Facebook CEO Mark Zuckerberg has always framed Internet.org, his project to bring internet access to everyone in the world, as a non-profit, humanitarian aid type of mission. One of his early pieces on Internet.org was titled, “Is Connectivity A Human Right?”
That’s caused some scathing remarks from critics who called his project “venture humanitarianism” and “Facebook’s gateway drug.” Even Bill Gates, one of Zuckerberg’s mentors, said, “Hmm, which is more important, connectivity or malaria vaccine? If you think connectivity is the key thing, that’s great. I don’t.”
In a recent interview with Time Magazine, Zuckerberg reiterated his point, essentially saying there’s no immediate money to be made from this project. “Traditional businesses would view people using your service that you don’t make money from as a cost,” he told Time.

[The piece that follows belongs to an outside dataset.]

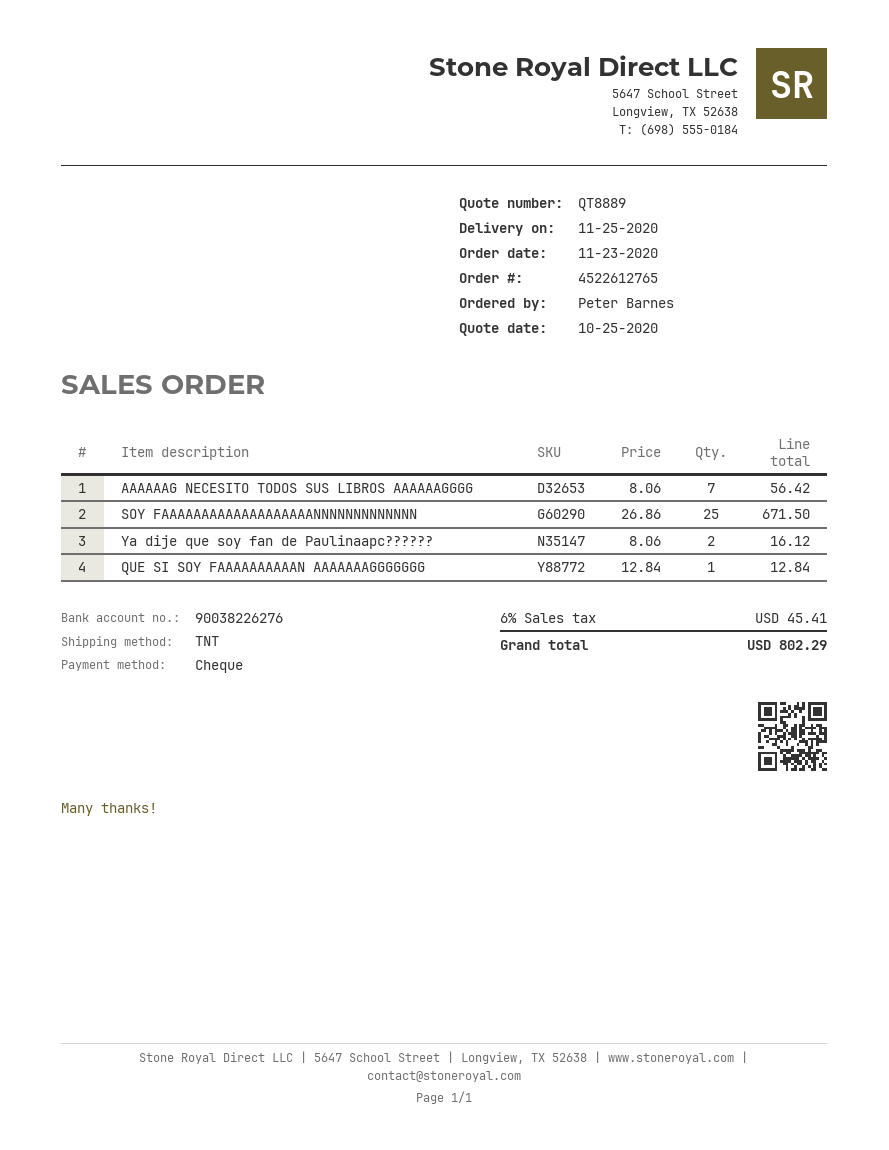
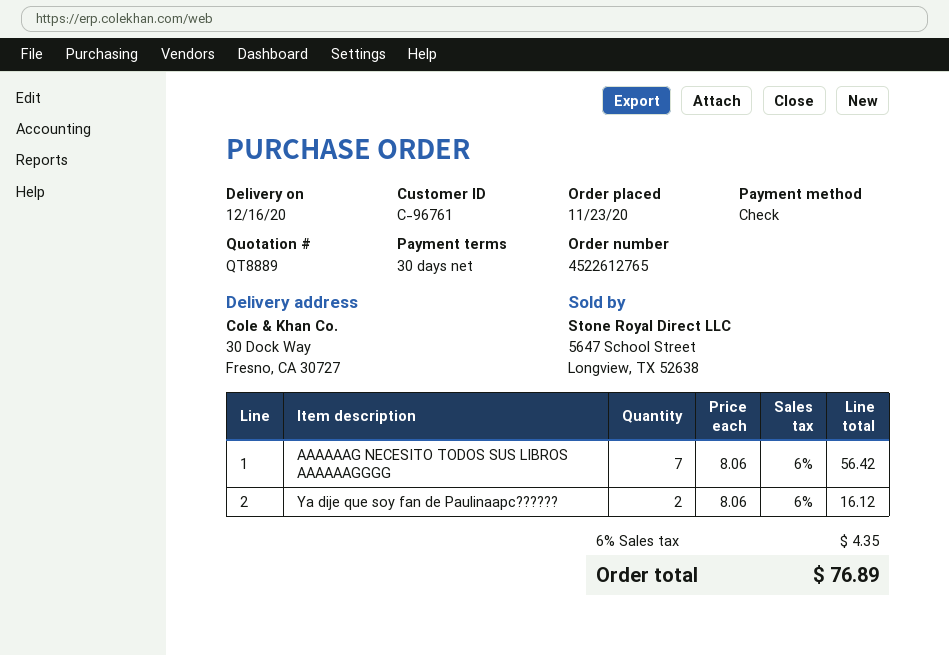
delivery date: 2020-11-25 -> 2020-12-16
SOY FAAAAAAAAAAAAAAAAAAANNNNNNNNNNNNN: 25 x 26.86 = 671.50 -> none
QUE SI SOY FAAAAAAAAAAN AAAAAAAGGGGGGG: 1 x 12.84 = 12.84 -> none
tax: 6% = 45.41 -> 6% = 4.35
total: 802.29 -> 76.89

But when further pressed, Zuckerberg gave some hints of what he really sees in Internet.org: a long term project that could eventually turn profitable. He said:
“There are good examples of companies — Coca-Cola is one — that invested before there was a huge market in countries, and I think that ended up playing out to their benefit for decades to come. I do think something like that is likely to be true here. So even though there’s no clear path that we can see to where this is going to be a very profitable thing for us, I generally think if you do good things for people in the world, that that comes back and you benefit from it over time.”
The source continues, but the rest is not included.